* **Exercise aim**
State how many lines of the entries hold the string "procedures", and output nothing but that count.

[Entries taken from a collection]
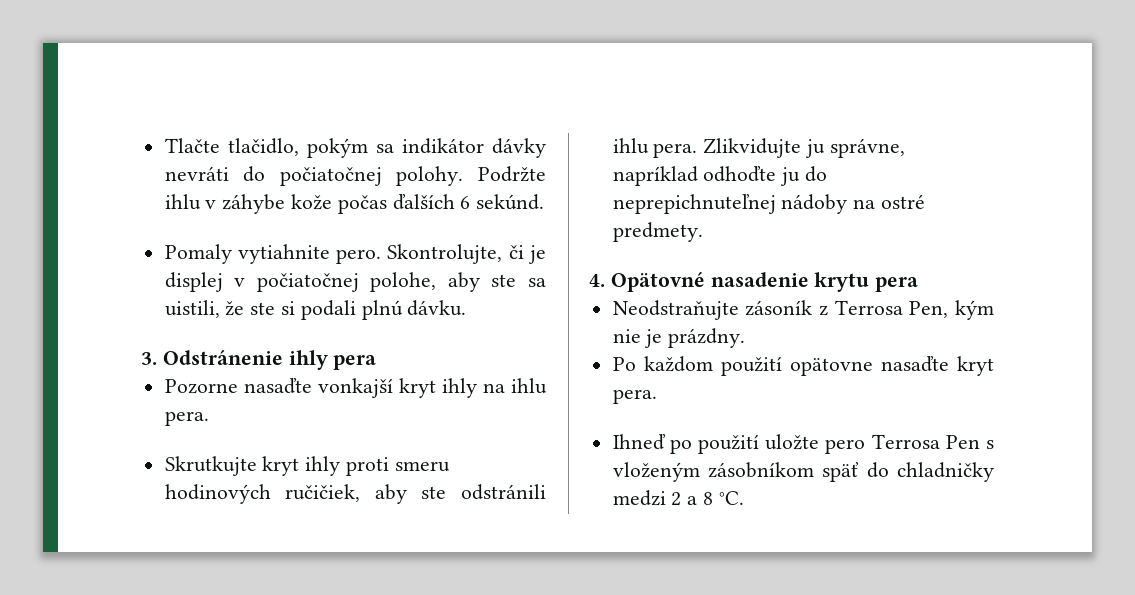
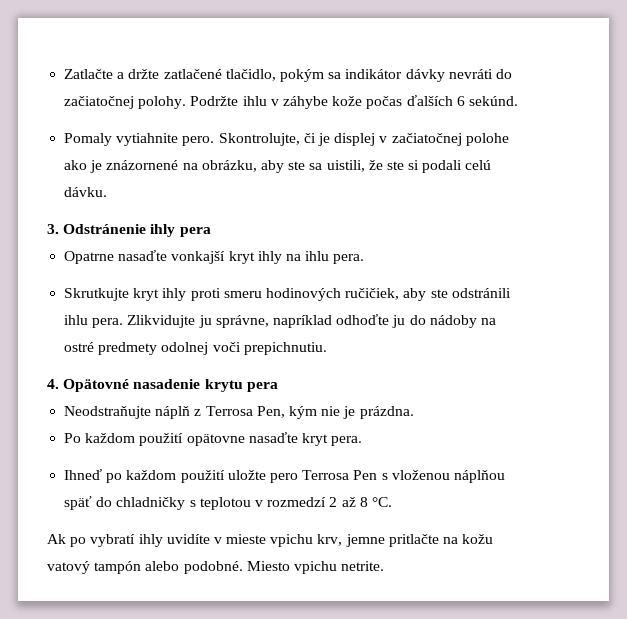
- Tlačte tlačidlo, pokým sa indikátor dávky nevráti do počiatočnej polohy.
+ Zatlačte a držte zatlačené tlačidlo, pokým sa indikátor dávky nevráti do začiatočnej polohy.
- Skontrolujte, či je displej v počiatočnej polohe, aby ste sa uistili, že ste si podali plnú dávku.
+ Skontrolujte, či je displej v začiatočnej polohe ako je znázornené na obrázku, aby ste sa uistili, že ste si podali celú dávku.
- Pozorne nasaďte vonkajší kryt ihly na ihlu pera.
+ Opatrne nasaďte vonkajší kryt ihly na ihlu pera.
- Zlikvidujte ju správne, napríklad odhoďte ju do neprepichnuteľnej nádoby na ostré predmety.
+ Zlikvidujte ju správne, napríklad odhoďte ju do nádoby na ostré predmety odolnej voči prepichnutiu.
- Neodstraňujte zásoník z Terrosa Pen, kým nie je prázdny.
+ Neodstraňujte náplň z Terrosa Pen, kým nie je prázdna.
- Ihneď po použití uložte pero Terrosa Pen s vloženým zásobníkom späť do chladničky medzi 2 a 8 °C.
+ Ihneď po každom použití uložte pero Terrosa Pen s vloženou náplňou späť do chladničky s teplotou v rozmedzí 2 až 8 °C.
+ Ak po vybratí ihly uvidíte v mieste vpichu krv, jemne pritlačte na kožu vatový tampón alebo podobné. Miesto vpichu netrite.

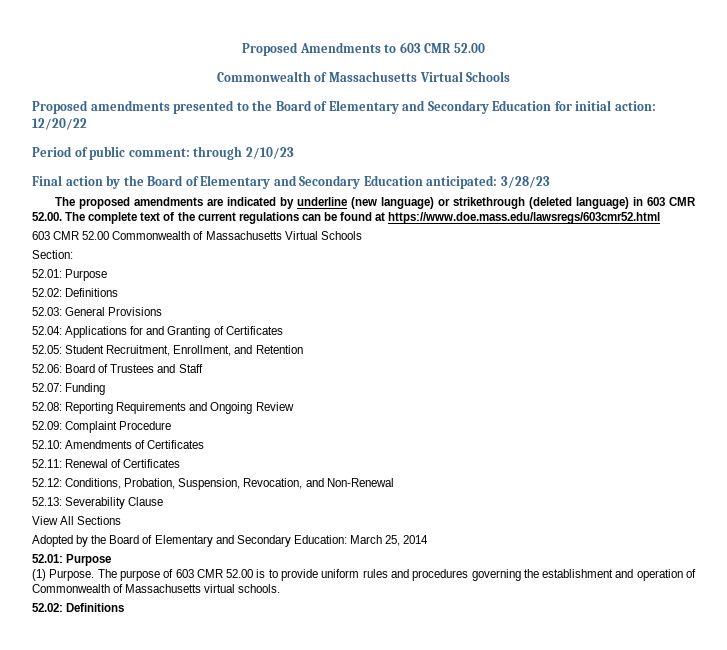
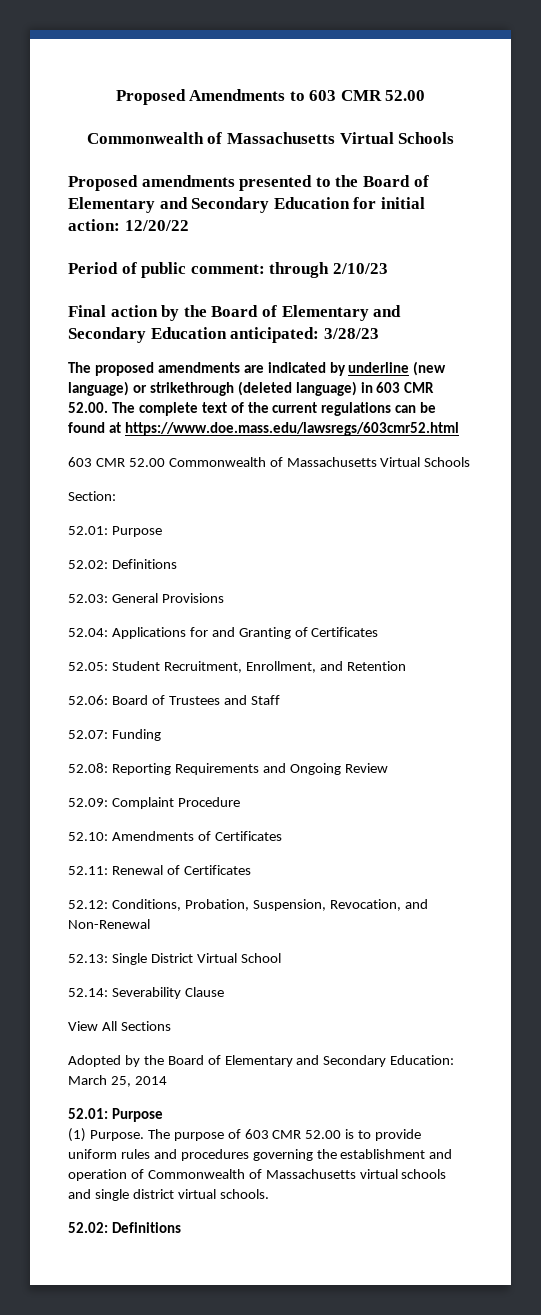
- 52.13: Severability Clause
+ 52.13: Single District Virtual School
+ 52.14: Severability Clause
- The purpose of 603 CMR 52.00 is to provide uniform rules and procedures governing the establishment and operation of Commonwealth of Massachusetts virtual schools.
+ The purpose of 603 CMR 52.00 is to provide uniform rules and procedures governing the establishment and operation of Commonwealth of Massachusetts virtual schools and single district virtual schools.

* **Exercise output**
2